Finally, we show that our results hold even when we account for the lack of comprehensive annotations in biological databases. Because we can never be sure whether particular gene products are comprehensively annotated—biological databases are subject to the Open World Assumption [17]—we introduce a new testing framework based on subsets of well-annotated proteins and sparsely-annotated ones, and ascertain that our conclusions hold under the different conditions.

Results and Discussion

First, we show that increasing the amounts of data in biological databases has led to better predictive accuracy of phylogenetic profiling. Then, we separately consider the influence of the amount of annotations and the number of sequenced genomes. We also discuss the problem of selecting optimal subsets of genomes.

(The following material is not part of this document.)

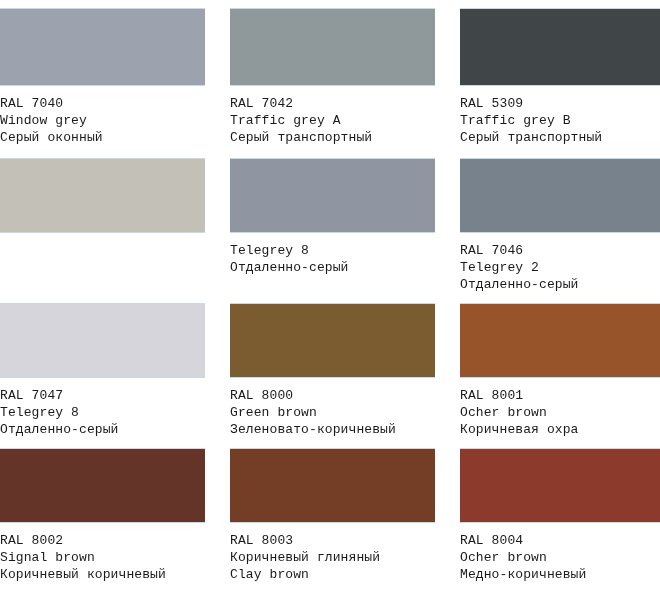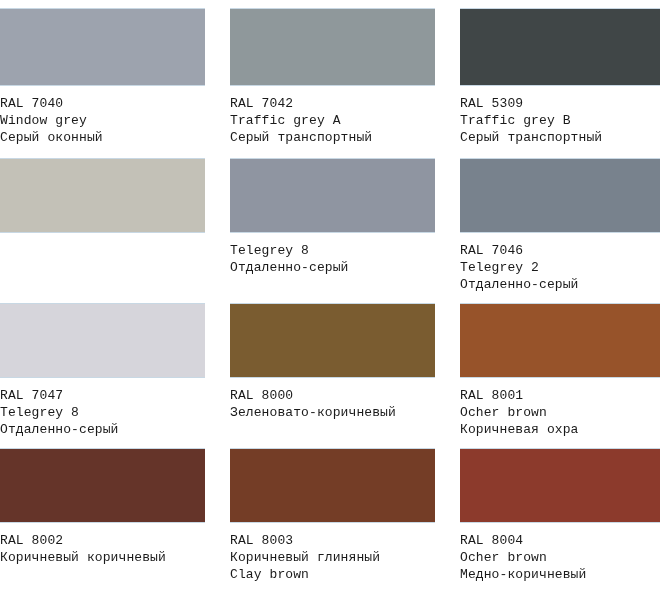"Green brown" div.label-line { html: none -> <div>Green brown</div> }
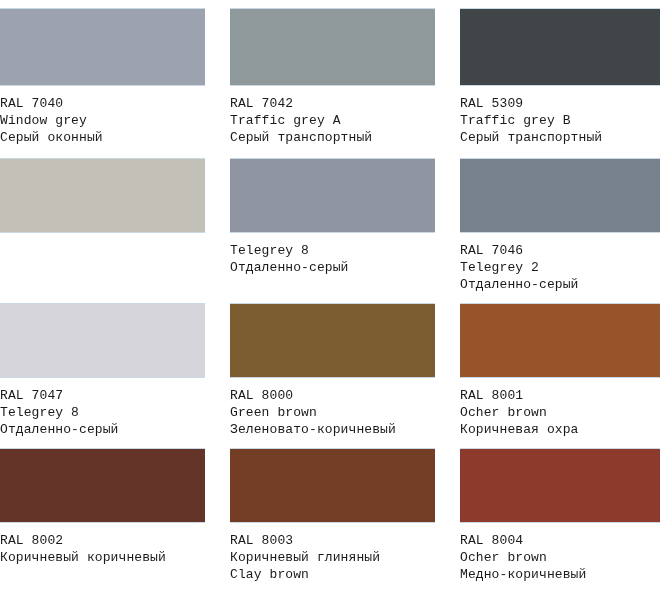"Signal brown" div.label-line { html: none -> <div>Signal brown</div> }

Finally, we provide evidence that our conclusions hold in light of the Open World Assumption—the notion that functional annotation databases are incomplete [17, 18].

Phylogenetic profiling strongly benefits from more data

To evaluate the influence of new annotations and newly sequenced genomes on phylogenetic profiling, we first retrieved a set of 1093 GO terms for which we can reliably assign annotations using the 2013 UniProt-GOA database (see Methods). We then retrospectively applied our phylogenetic profiling method on successive past versions of the UniProt-GOA database, comparing the predictive accuracy of the method on these sparser datasets.

For these GO terms, the combination of the newly sequenced genomes and the new annotations had a favourable effect: on average, the predictive accuracy of phylogenetic profiling steadily improved each year (Fig. 1A). The difference in predictive accuracy between the annotation model available in 2005 and 2013 is extreme.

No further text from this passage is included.